AI-generated summary
Chain-of-thought (CoT) reasoning has been widely applied in the mathematical
reasoning of Large Language Models (LLMs). Recently, the introduction of
derivative process supervision on CoT trajectories has sparked discussions on
enhancing scaling capabilities during test time, thereby boosting the potential
of these models. However, in multimodal mathematical reasoning, the scarcity of
high-quality CoT training data has hindered existing models from achieving
high-precision CoT reasoning and has limited the realization of reasoning
potential during test time. In this work, we propose a three-module synthesis
strategy that integrates CoT distillation, trajectory-format rewriting, and
format unification. It results in a high-quality CoT reasoning instruction
fine-tuning dataset in multimodal mathematics, MMathCoT-1M. We comprehensively
validate the state-of-the-art (SOTA) performance of the trained URSA-7B model
on multiple multimodal mathematical benchmarks. For test-time scaling, we
introduce a data synthesis strategy that automatically generates process
annotation datasets, known as DualMath-1.1M, focusing on both interpretation
and logic. By further training URSA-7B on DualMath-1.1M, we transition from CoT
reasoning capabilities to robust supervision abilities. The trained URSA-RM-7B
acts as a verifier, effectively enhancing the performance of URSA-7B at test
time. URSA-RM-7B also demonstrates excellent out-of-distribution (OOD)
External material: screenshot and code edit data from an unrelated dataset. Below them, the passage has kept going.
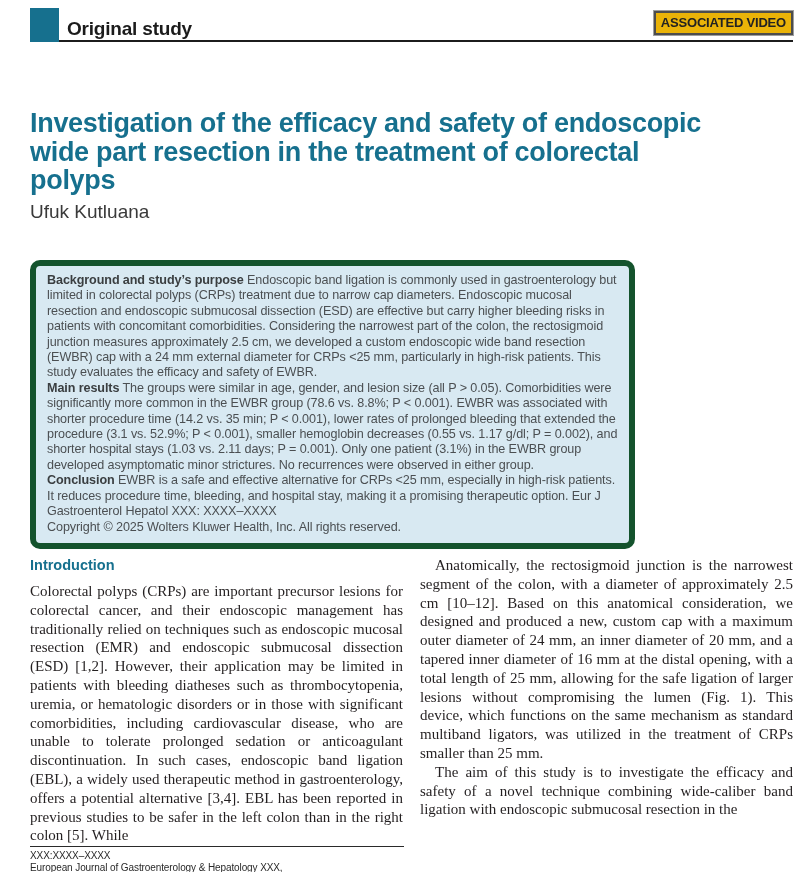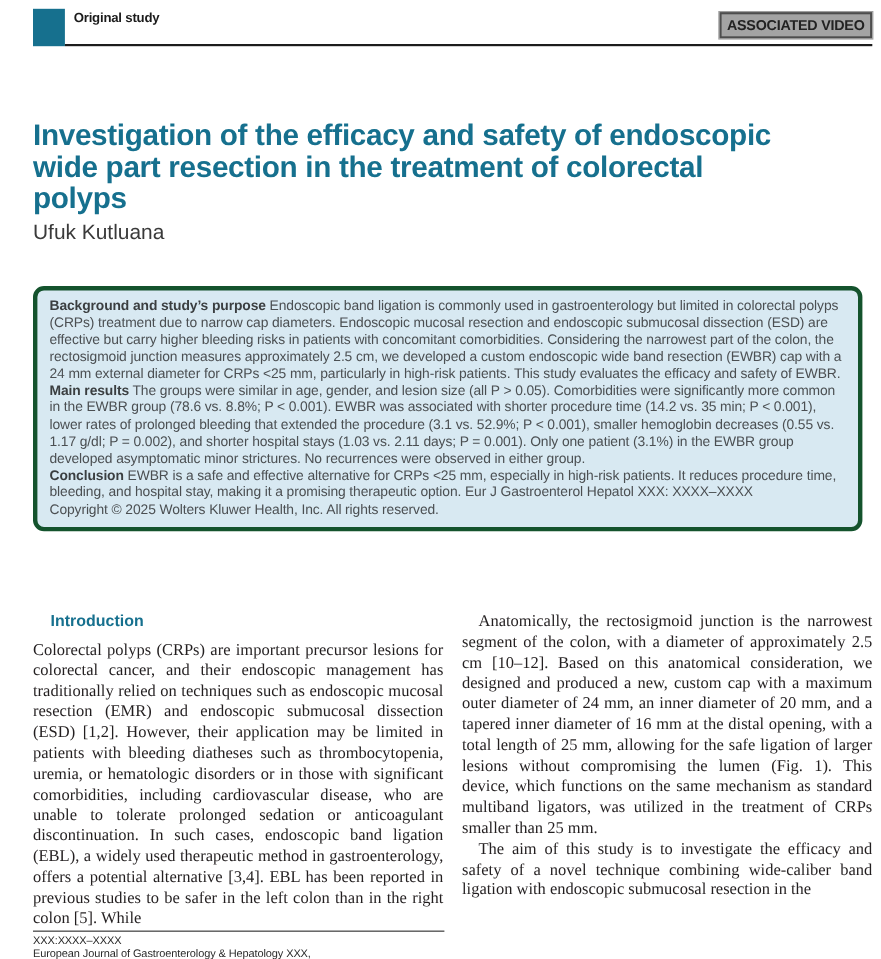--- a/index.html
+++ b/index.html
@@ -29,37 +29,37 @@
   }
   .header-right {
     flex: 1;
     display: flex;
     justify-content: space-between;
     align-items: flex-end;
     border-bottom: 2px solid #1c1c1c;
     padding-bottom: 0;
   }
   .kicker-label {
-    font-size: 12px;
+    font-size: 19px;
     font-weight: bold;
     color: #1b1b1b;
     margin-left: 8px;
-    padding-bottom: 17px;
+    padding-bottom: 0;
     letter-spacing: -0.2px;
   }
   .video-badge {
     font-size: 13px;
     font-weight: bold;
     color: #222;
     letter-spacing: -0.2px;
     border: 2px solid #4d4d4d;
     outline: 1px solid #9e9e9e;
     padding: 2px 5px 3px 5px;
     margin-bottom: 5px;
-    background: #a3a3a3;
+    background: #eab308;
     white-space: nowrap;
     cursor: pointer;
   }
 
   
   .title {
     position: absolute;
     left: 30px; top: 109px;
     width: 690px;
     font-size: 27px;
@@ -72,23 +72,23 @@
     position: absolute;
     left: 30px; top: 201px;
     font-size: 19px;
     color: #3a3a3a;
   }
 
   
   .abstract {
     position: absolute;
     left: 30px; top: 260px;
-    width: 754px;
+    width: 605px;
     background: #d8e9f2;
-    border: 4px solid #14532d;
+    border: 6px solid #14532d;
     border-radius: 10px;
     padding: 7px 11px 8px 11px;
     font-size: 12.6px;
     line-height: 15.4px;
     color: #4b4f52;
     letter-spacing: -0.1px;
   }
   .abstract p { margin: 0; }
   .abstract b { color: #3a3e40; }
 
@@ -98,21 +98,21 @@
     left: 30px; top: 556px;
     width: 763px;
     display: flex;
     gap: 17px;
   }
   .col { flex: 1 1 0; min-width: 0; }
   .section-heading {
     font-size: 14.5px;
     font-weight: bold;
     color: #16708e;
-    margin: 1px 0 9px 16px;
+    margin: 1px 0 9px 0;
   }
   .body-text {
     font-family: "Liberation Serif", serif;
     font-size: 15px;
     line-height: 18.8px;
     text-align: justify;
     color: #231f20;
   }
   .body-text.indent { text-indent: 15px; }
 

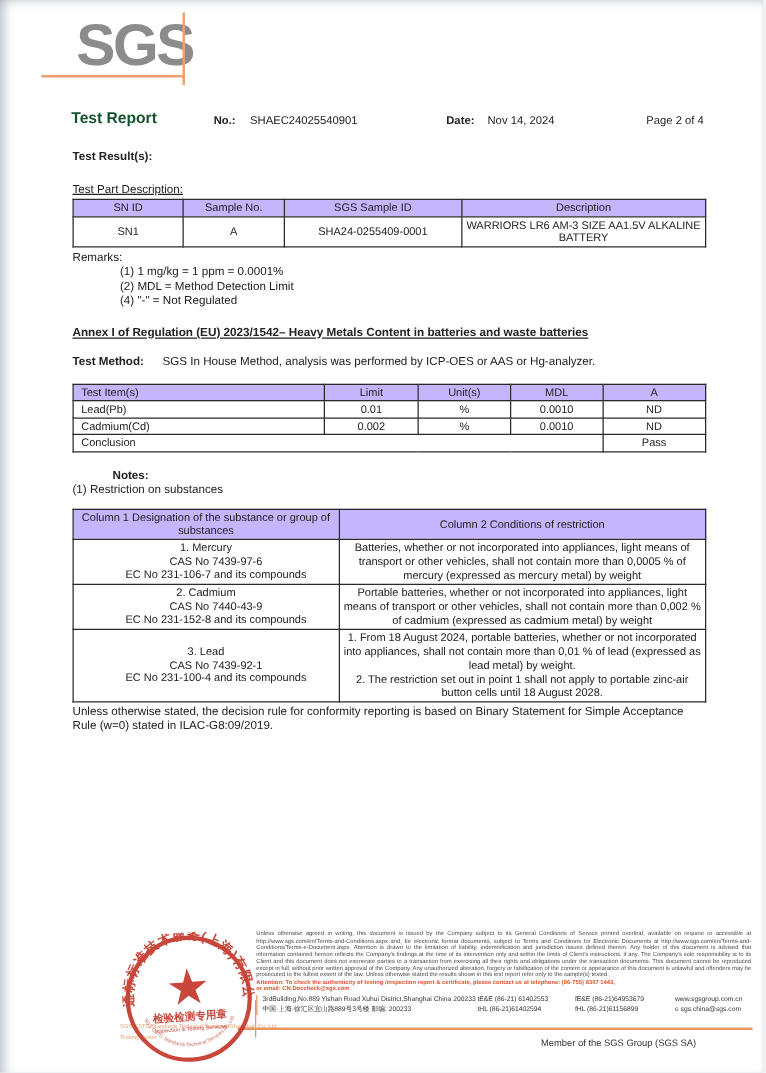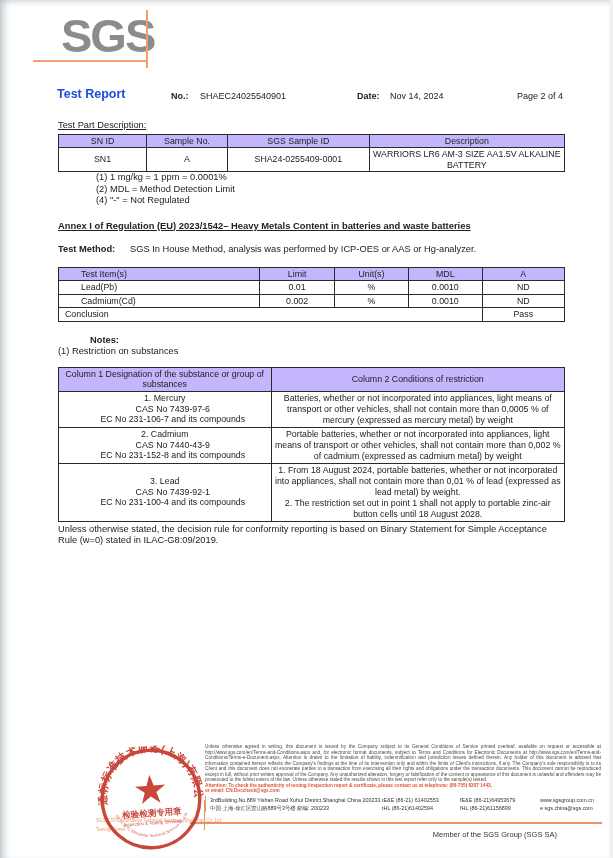--- a/index.html
+++ b/index.html
@@ -8,40 +8,40 @@
     font-family:"Liberation Sans",sans-serif;color:#222;overflow:hidden;
     box-shadow:inset 9px 0 9px -6px rgba(140,152,163,.6), inset 0 5px 7px -4px rgba(140,152,163,.45);
   }
   
   .logo-wrap{position:absolute;left:0;top:0;width:220px;height:80px;}
   .logo-text{position:absolute;left:61px;top:8px;font-size:47px;font-weight:bold;color:#8c8c8c;letter-spacing:-2px;font-family:"Liberation Sans",sans-serif;}
   .logo-hline{position:absolute;left:33px;top:60px;width:115px;height:2px;background:#f0a06a;}
   .logo-vline{position:absolute;left:146px;top:10px;width:2px;height:58px;background:#f0a06a;}
   
   .header-row{position:absolute;left:0;top:89px;width:613px;height:16px;font-size:9px;}
-  .header-row .title{position:absolute;left:57px;top:-2px;font-size:12.5px;font-weight:bold;color:#1d4ed8;}
+  .header-row .title{position:absolute;left:57px;top:-2px;font-size:12.5px;font-weight:bold;color:#14532d;}
   .hr-no-label{position:absolute;left:171px;top:2px;font-weight:bold;}
   .hr-no-value{position:absolute;left:200px;top:2px;}
   .hr-date-label{position:absolute;left:357px;top:2px;font-weight:bold;}
   .hr-date-value{position:absolute;left:390px;top:2px;}
   .hr-page{position:absolute;left:517px;top:2px;}
   
   .content{position:absolute;left:58px;top:120px;width:507px;font-size:9.3px;line-height:11.5px;}
   .sec-heading{font-weight:bold;margin-bottom:14px;}
   .part-heading{text-decoration:underline;margin-bottom:2px;}
   table.tbl{border-collapse:collapse;width:100%;border:1.5px solid #2a2a2a;}
   table.tbl th,table.tbl td{border:1px solid #2a2a2a;font-size:8.8px;font-weight:normal;padding:1px 3px;text-align:center;line-height:10.5px;}
   table.tbl th{background:#c4b5fd;}
   .remarks-label{margin-top:3px;}
   .remark-line{padding-left:38px;}
   .annex-heading{font-weight:bold;text-decoration:underline;margin-top:13px;font-size:9.4px;}
   .method-row{margin-top:13px;display:flex;}
   .method-label{font-weight:bold;width:72px;flex:none;}
   .results-tbl{margin-top:11px;}
-  .results-tbl td.item, .results-tbl th.item{text-align:left;padding-left:22px;}
+  .results-tbl td.item, .results-tbl th.item{text-align:left;padding-left:6px;}
   .concl-label{text-align:left !important;font-weight:bold;padding-left:6px !important;}
   .concl-value{font-weight:bold;}
   .notes-label{font-weight:bold;margin-top:13px;margin-left:32px;}
   .restr-tbl{margin-top:9px;}
   .restr-tbl td{text-align:left;vertical-align:middle;padding:2px 5px;}
   .restr-tbl .cond{white-space:pre-line;vertical-align:top;line-height:11px;}
   .restr-tbl .indent{padding-left:16px;}
   .para{margin-top:11px;}
   .para2{margin-top:2px;}
   
@@ -76,20 +76,21 @@
     <span class="title">Test Report</span>
     <span class="hr-no-label">No.:</span>
     <span class="hr-no-value">SHAEC24025540901</span>
     <span class="hr-date-label">Date:</span>
     <span class="hr-date-value">Nov 14, 2024</span>
     <span class="hr-page">Page 2 of 4</span>
   </div>
 
   <div class="content">
 
+    <div class="sec-heading">Test Result(s):</div>
 
     <div class="part-heading">Test Part Description:</div>
 
     <table class="tbl">
       <colgroup>
           <col style="width:17.4%">
           <col style="width:16%">
           <col style="width:28%">
           <col style="width:38.6%">
         </colgroup>
@@ -102,20 +103,21 @@
       </tr>
       <tr>
         <td>SN1</td>
         <td>A</td>
         <td>SHA24-0255409-0001</td>
         <td>WARRIORS LR6 AM-3 SIZE AA1.5V ALKALINE BATTERY</td>
       </tr>
     </tbody>
       </table>
 
+    <div class="remarks-label">Remarks:</div>
     <div class="remark-line">(1)  1 mg/kg = 1 ppm = 0.0001%</div>
     <div class="remark-line">(2)  MDL = Method Detection Limit</div>
     <div class="remark-line">(4)  "-" = Not Regulated</div>
 
     <div class="annex-heading">Annex I of Regulation (EU) 2023/1542– Heavy Metals Content in batteries and waste batteries</div>
 
     <div class="method-row">
       <span class="method-label">Test Method:</span>
       <span>SGS In House Method, analysis was performed by ICP-OES or AAS or Hg-analyzer.</span>
     </div>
verifying capabilities, showcasing its generalization. Model weights, training
data and code will be open-sourced.
TL;DR: Our work focuses on multimodal mathematical reasoning capabilities. We contribute the MMathCoT-1M and DualMath-1.1M datasets through a three-module high-quality CoT data synthesis and dual-view process label automation. The URSA-7B model, fine-tuned on MMathCoT-1M, achieves SOTA performance among models of the same size on multiple multimodal mathematics benchmarks. Furthermore, the URSA-RM-7B, trained on DualMath-1.1M, is the first contribution of a small-sized reward model in the domain of multimodal mathematics, with its test-time scaling effectiveness being greatly validated.